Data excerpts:
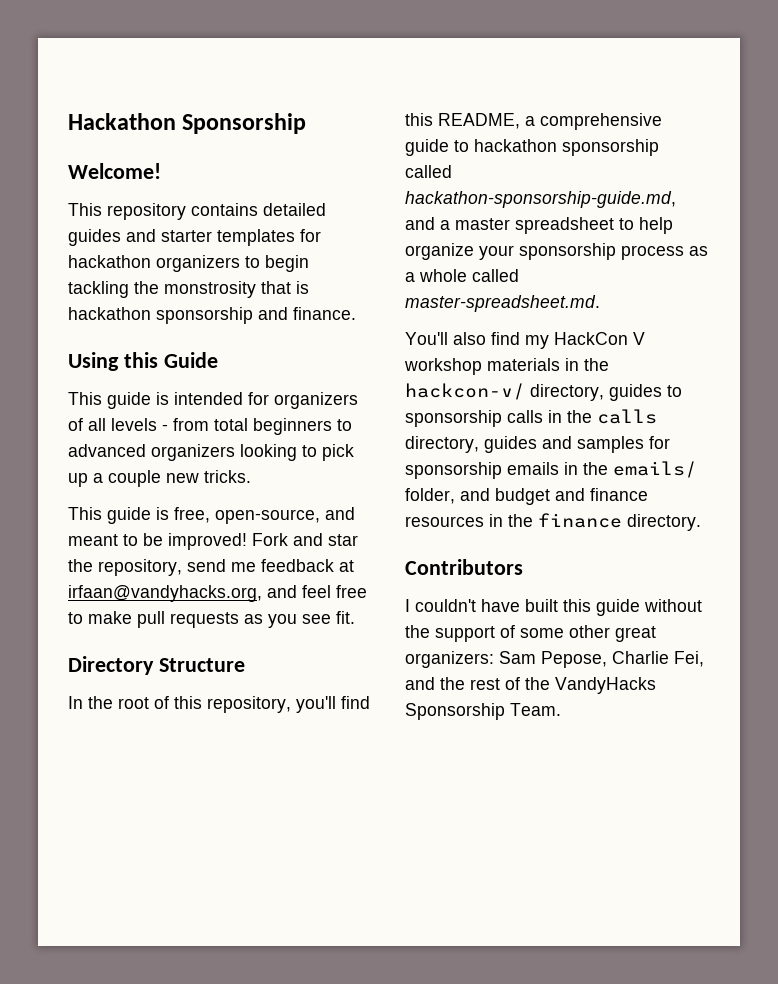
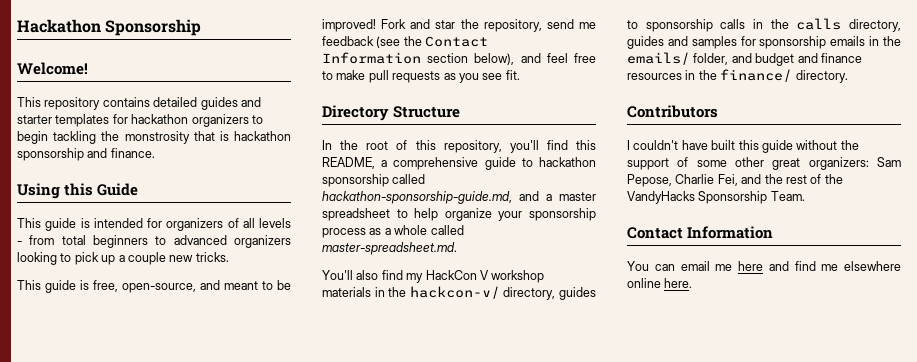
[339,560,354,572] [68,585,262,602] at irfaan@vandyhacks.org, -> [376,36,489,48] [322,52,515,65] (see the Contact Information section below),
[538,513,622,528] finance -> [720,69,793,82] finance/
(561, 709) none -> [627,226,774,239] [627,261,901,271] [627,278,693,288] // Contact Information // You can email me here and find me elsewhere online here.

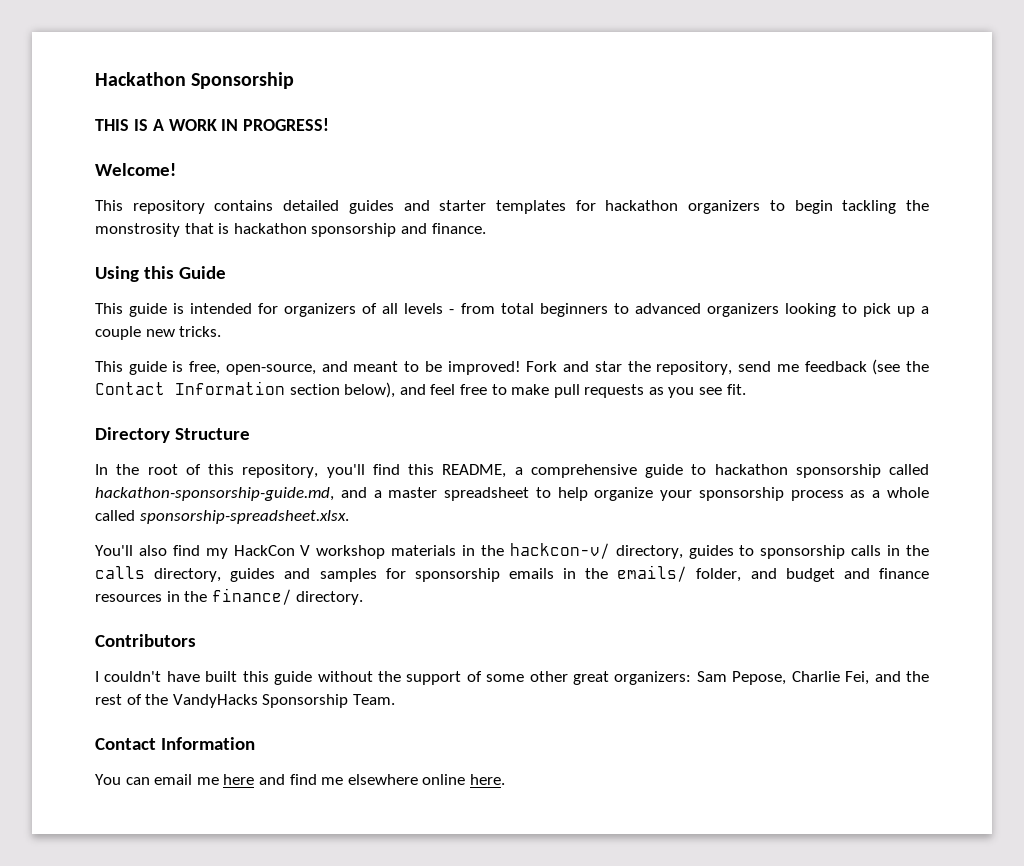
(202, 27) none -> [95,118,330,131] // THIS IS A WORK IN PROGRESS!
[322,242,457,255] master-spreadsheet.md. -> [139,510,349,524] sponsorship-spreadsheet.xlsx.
...
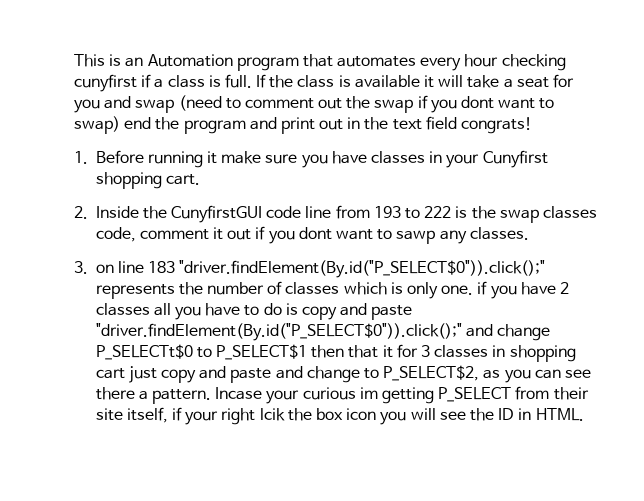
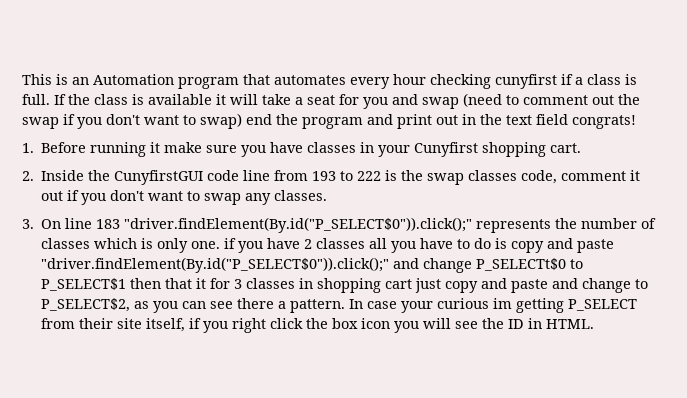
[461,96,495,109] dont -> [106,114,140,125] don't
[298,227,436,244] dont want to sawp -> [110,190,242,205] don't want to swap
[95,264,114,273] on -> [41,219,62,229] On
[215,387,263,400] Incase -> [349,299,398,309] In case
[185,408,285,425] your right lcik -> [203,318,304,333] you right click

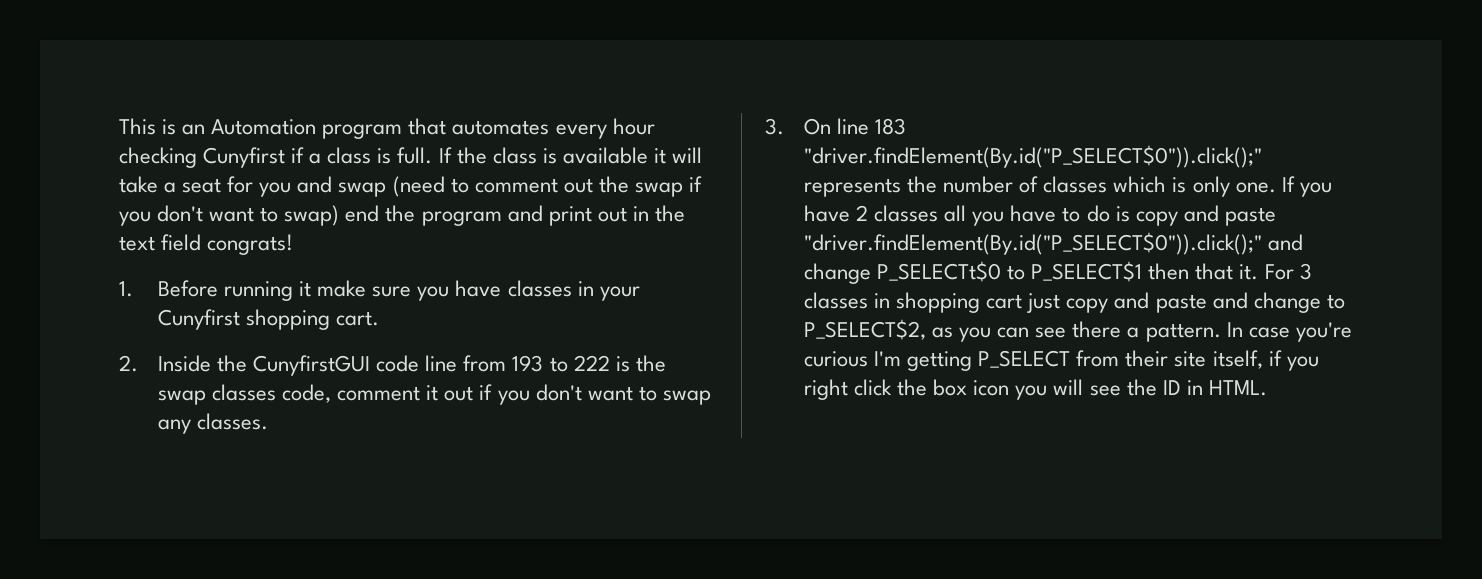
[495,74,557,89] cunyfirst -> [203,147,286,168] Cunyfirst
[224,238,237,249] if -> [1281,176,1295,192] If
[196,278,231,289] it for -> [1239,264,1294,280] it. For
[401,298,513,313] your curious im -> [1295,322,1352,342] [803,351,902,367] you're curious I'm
--
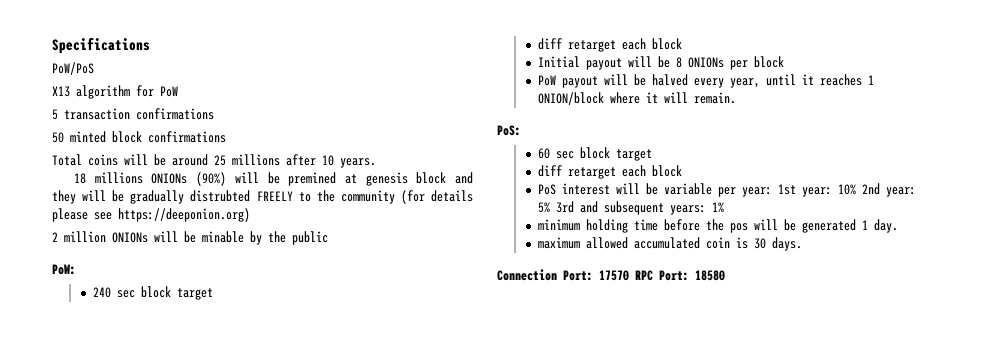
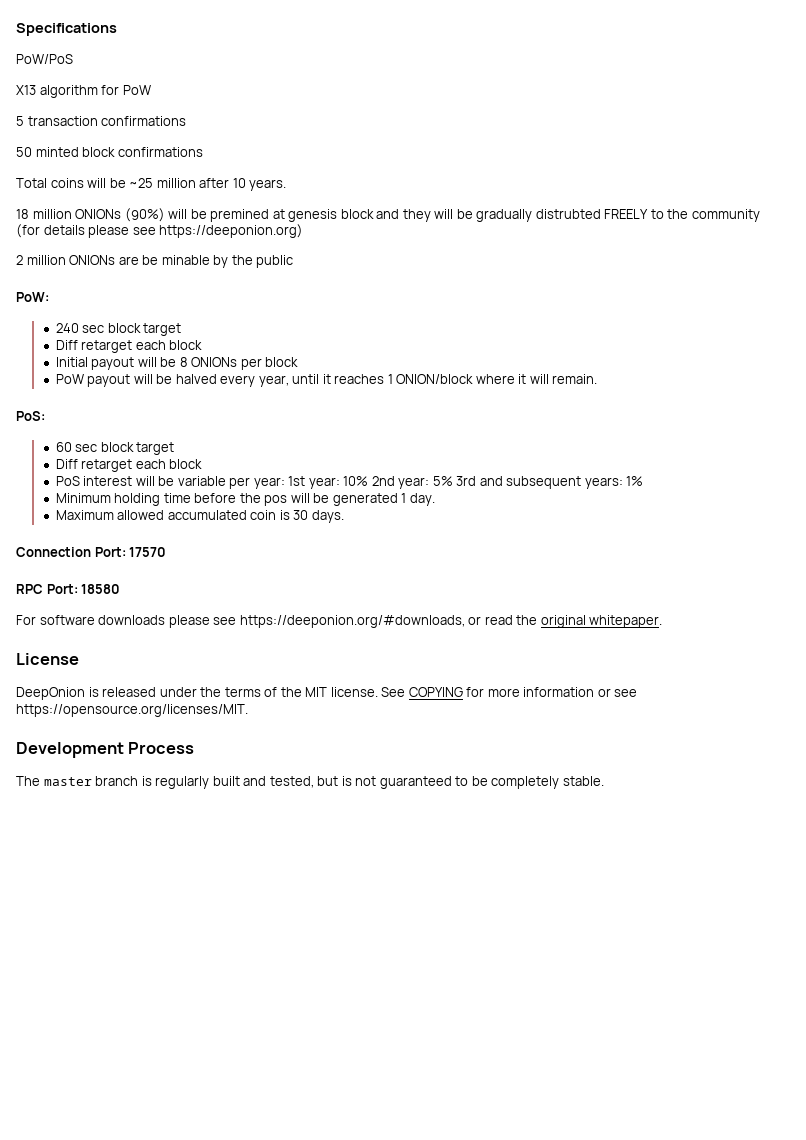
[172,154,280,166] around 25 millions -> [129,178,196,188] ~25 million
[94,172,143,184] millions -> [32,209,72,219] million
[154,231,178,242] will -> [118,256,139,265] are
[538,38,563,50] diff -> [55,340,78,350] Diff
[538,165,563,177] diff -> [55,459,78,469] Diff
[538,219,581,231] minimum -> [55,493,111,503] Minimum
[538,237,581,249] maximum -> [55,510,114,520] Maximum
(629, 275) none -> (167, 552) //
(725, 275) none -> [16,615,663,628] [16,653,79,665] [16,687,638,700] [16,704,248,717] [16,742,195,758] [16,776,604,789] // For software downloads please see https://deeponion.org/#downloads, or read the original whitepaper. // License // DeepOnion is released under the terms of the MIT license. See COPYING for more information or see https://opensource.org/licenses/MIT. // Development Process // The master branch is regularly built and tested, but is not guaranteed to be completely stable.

Exercise. Using the records above, print exactly the lines between the ones containing "(561, 709) none" and "[322,242,457,255] master-spreadsheet.md. ->", inclusive, and nothing else; no pictures.

Result of the task.
(561, 709) none -> [627,226,774,239] [627,261,901,271] [627,278,693,288] // Contact Information // You can email me here and find me elsewhere online here.

(202, 27) none -> [95,118,330,131] // THIS IS A WORK IN PROGRESS!
[322,242,457,255] master-spreadsheet.md. -> [139,510,349,524] sponsorship-spreadsheet.xlsx.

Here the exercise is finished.